05 Aug 2016

MOL Group announces 2016 Half-Year Results

  • MOL Group delivered a Clean CCS EBITDA of USD 1.1bn in H1
  • Historically strongest H1 Downstream performance with outstanding petrochemical and retail contribution
  • Upstream production up by 8% compared with a year ago; set to reach high end of target range

Budapest, 5th August 2016 – Today, MOL Group announced its financial results for H1 2016. MOL is well on track to deliver its financial targets for 2016 and to generate at least USD 2bn clean CCS EBITDA. MOL Group’s resilient integrated business model absorbed the effects of low oil prices with a record Downstream EBITDA contribution on the back of strong petrochemicals and retail performance. Upstream production reached 111,500 boepd implying that MOL Group will reach the high-end of the 2016 target range of 105-110,000 boepd.

MOL Group delivered a clean CCS EBITDA of HUF 305bn (USD 1.1bn) in H1. These strong results indicate that MOL is well on track to meet its annual target of at least USD 2bn, despite oil prices averaging just below USD 40 per barrel in the first half of the year, down 30% year-on-year.

The Downstream business delivered record high results with a Clean CCS EBITDA of HUF 209bn (USD 747mn), 3% above the base period’s performance with petrochemicals and retail contributing 60%. The impressive growth in the results of petrochemicals and retail was able to offset the expected normalisation of refinery margins underpinning the integrated nature of MOL Group’s Downstream value chain. The petrochemicals business reached an all-time high result supported by an increase of the integrated petrochemicals margin and a 5% rise in total sales. Retail EBITDA grew by almost 50% year-on-year driven by a combination of higher sales volumes supported by organic volume growth, the inorganic expansion of the network and a further growth of motor fuel market demand. Stronger contribution from non-fuel sales also supported the results.

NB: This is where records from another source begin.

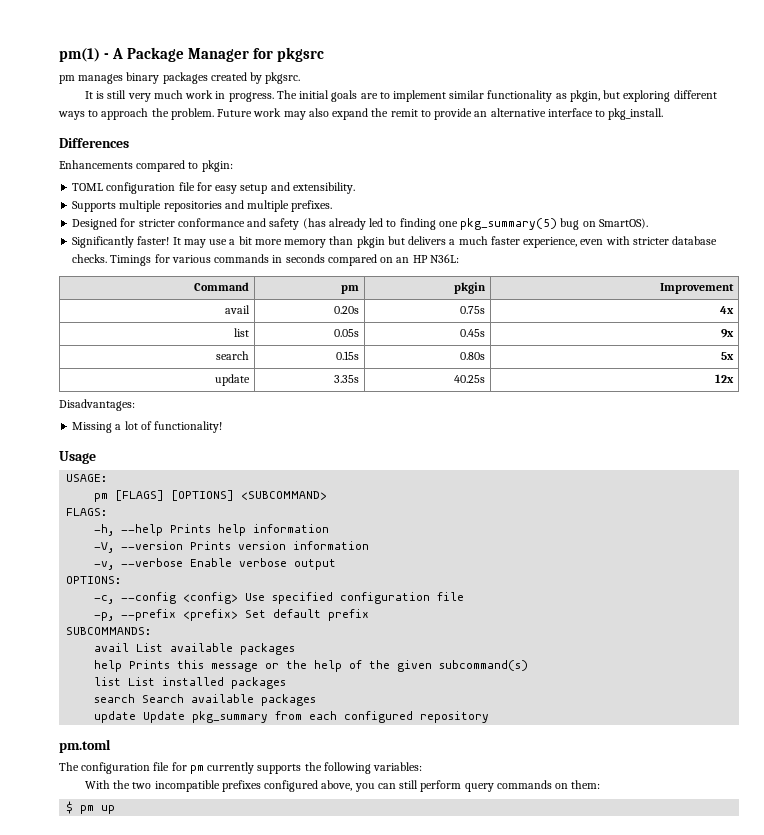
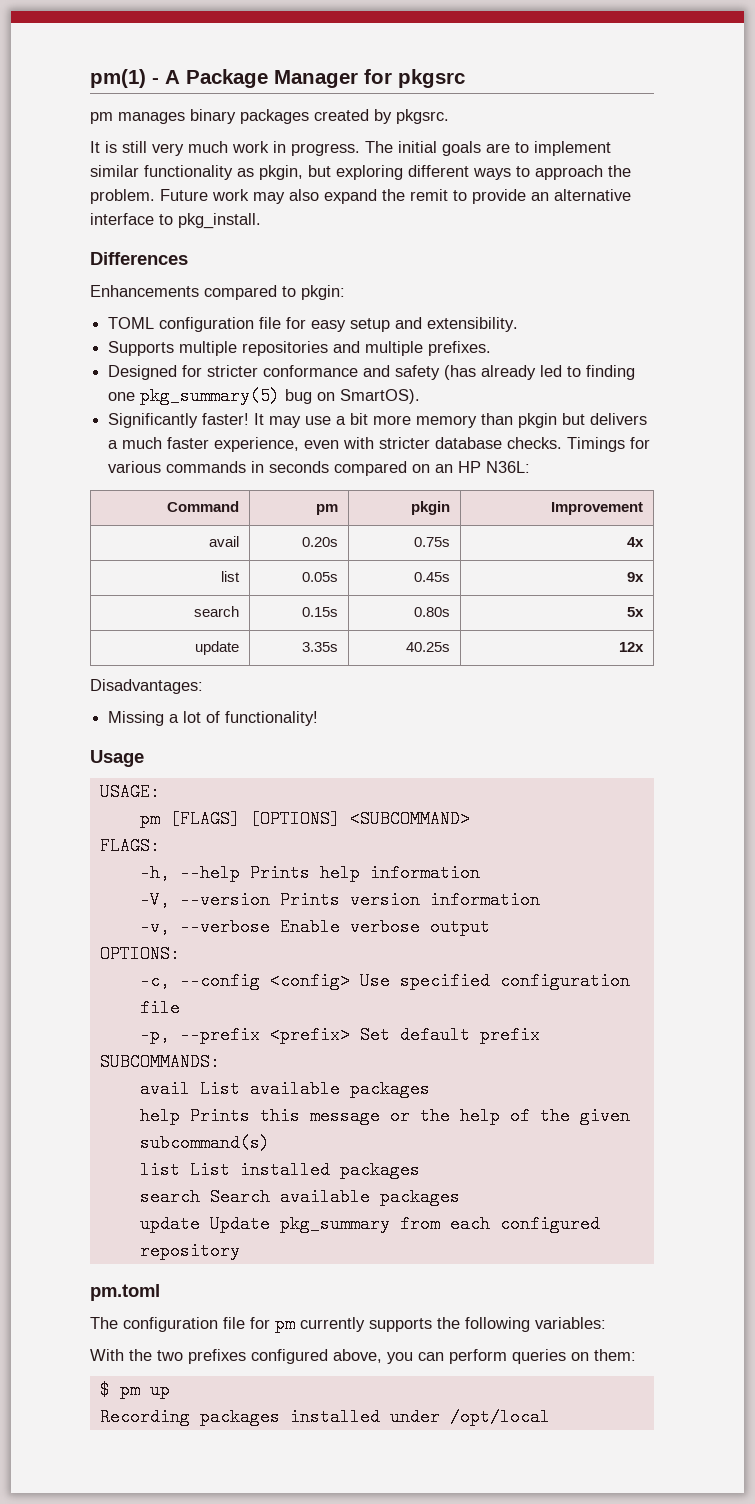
[154,780,220,792] incompatible -> (183, 1355) none
[399,780,552,792] still perform query commands -> [449,1349,566,1364] perform queries
(116, 809) none -> [99,1408,550,1426] // Recording packages installed under /opt/local

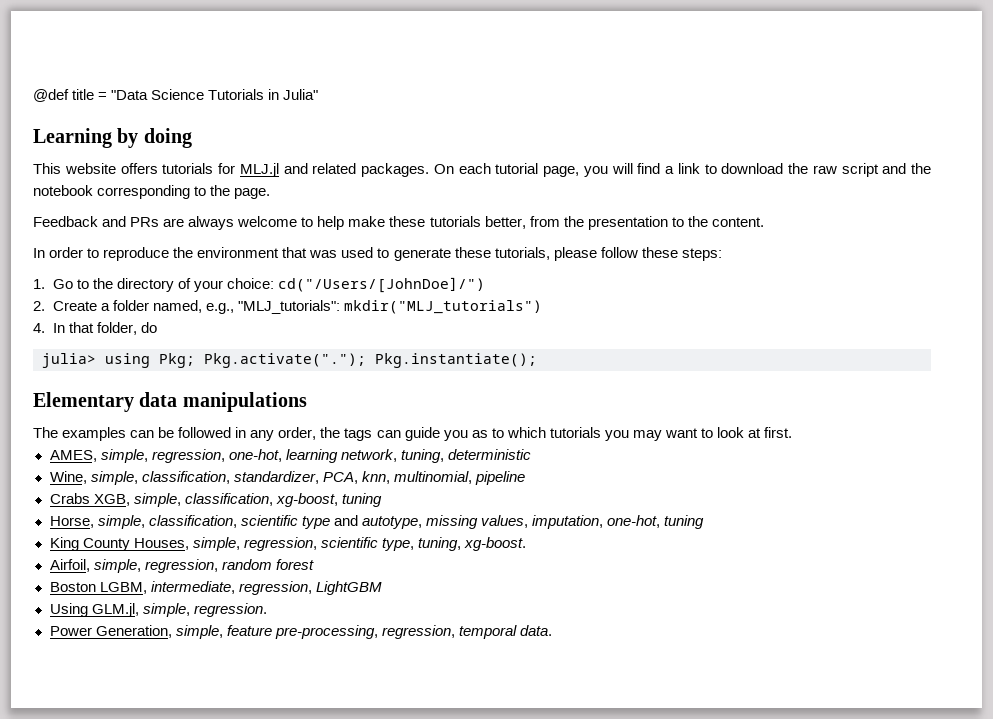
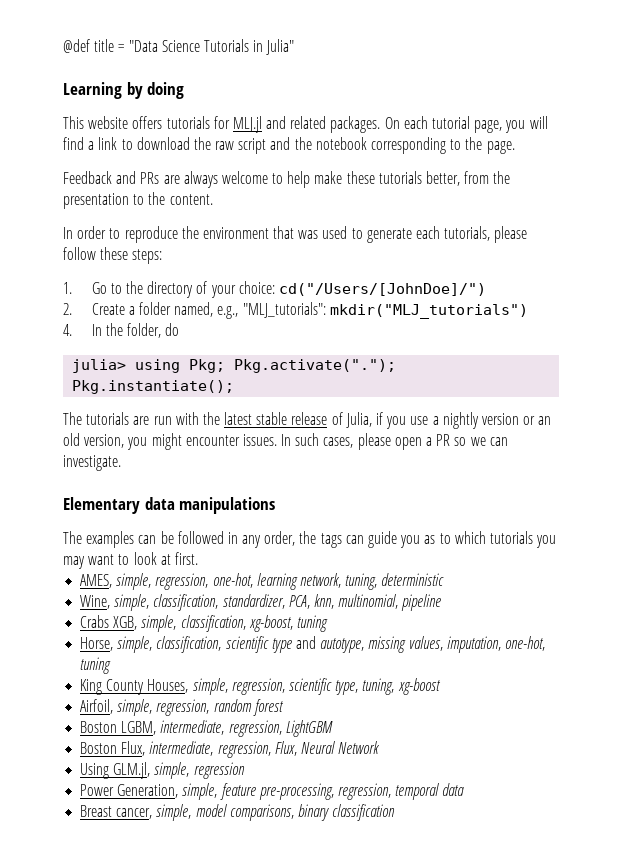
[454,247,491,258] these -> [416,226,441,239] each
[68,322,94,333] that -> [105,323,123,336] the
(537, 360) none -> [63,412,552,429] [63,433,508,450] [63,455,121,471] // The tutorials are run with the latest stable release of Julia, if you use a nightly version or an old version, you might encounter issues. In such cases, please open a PR so we can investigate.
[463,537,526,551] xg-boost. -> [397,678,441,695] xg-boost
(382, 588) none -> [80,741,381,758] // Boston Flux, intermediate, regression, Flux, Neural Network
[193,603,267,617] regression. -> [193,762,245,779] regression
[519,625,552,636] data. -> [442,783,465,796] [80,804,396,821] data // Breast cancer, simple, model comparisons, binary classification

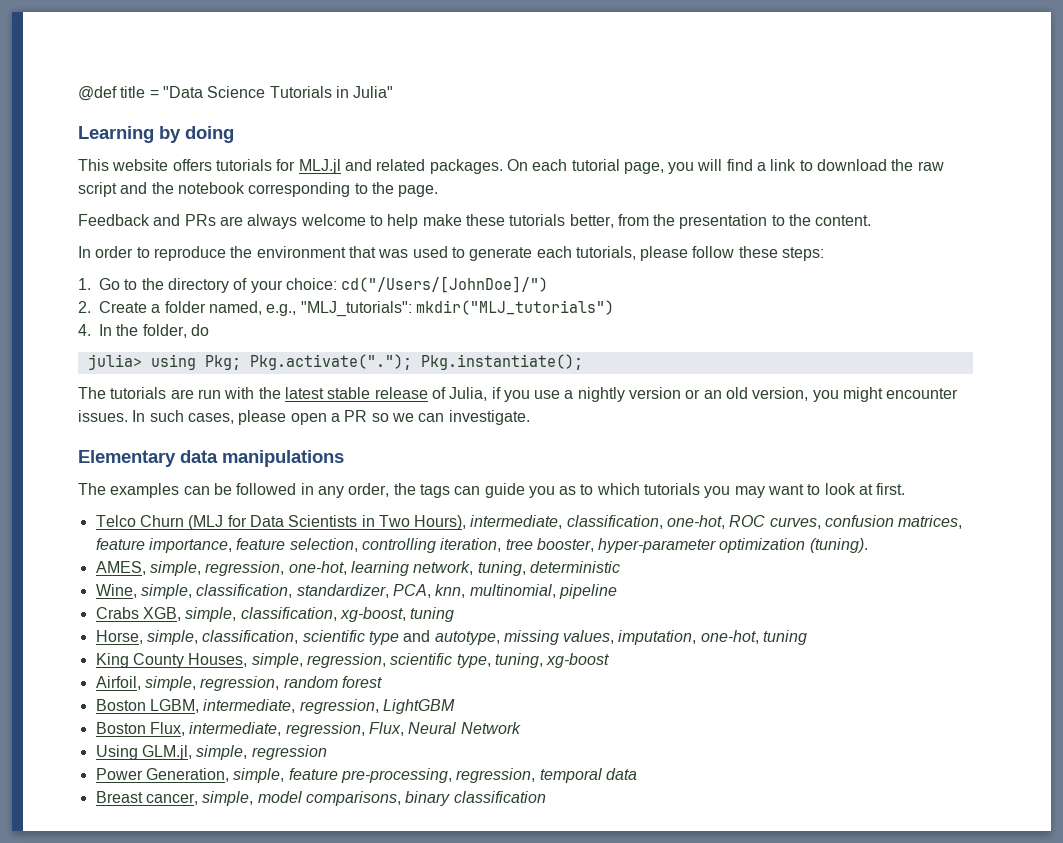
(198, 558) none -> [95,515,963,530] [95,538,868,553] // Telco Churn (MLJ for Data Scientists in Two Hours), intermediate, classification, one-hot, ROC curves, confusion matrices, feature importance, feature selection, controlling iteration, tree booster, hyper-parameter optimization (tuning).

In Upstream, average daily hydrocarbon production rose by 8,000 boepd (or 8%) year-on-year to 111,500 boepd. Besides increased contribution from the UK, total CEE onshore production grew by 7% as a result of the successfully continued production optimization program. This was primarily boosted by the rise in oil production which was up by 17% year-on-year. EBITDA, excluding special items, amounted to HUF 91bn (USD 324mn) in H1 2016, a drop of 20% versus the previous year. CAPEX and investments shrank to an even higher extent by 34% and amounted to HUF 74bn (USD 263mn). Thus the Upstream segment demonstrated that it can generate positive cash flows at the bottom of the crude cycle.

Gas Midstream delivered a half-year EBITDA contribution of HUF 27.4bn (USD 97mn), slightly lower than in the previous year.

Chairman-CEO Zsolt Hernádi commented the results: “MOL Group remains fully on track to deliver on its promises in 2016 despite a highly challenging external environment in the oil and gas industry. Given our strong performance to date we are confident to meet our initial USD 2bn+ Clean CCS EBITDA guidance in 2016. Upstream returned to EBITDA growth, made three impressive hydrocarbon discoveries in Pakistan and is progressing in its efforts to increase production whilst optimizing the organization and reducing the cost base. Downstream managed to offset the expected normalization in refinery margins with very strong petrochemicals and retail performance, as these two segments now contribute almost two thirds to Downstream EBITDA. These results highlight the strength and resilience of the integrated business model, the proof of which is that we are continuously generating strong cash flows through the cycle. This is also reflected by the recent credit rating upgrade, which MOL received from S&P, as well as by the new EUR 615m syndicated credit facility, which was signed with further improved conditions.”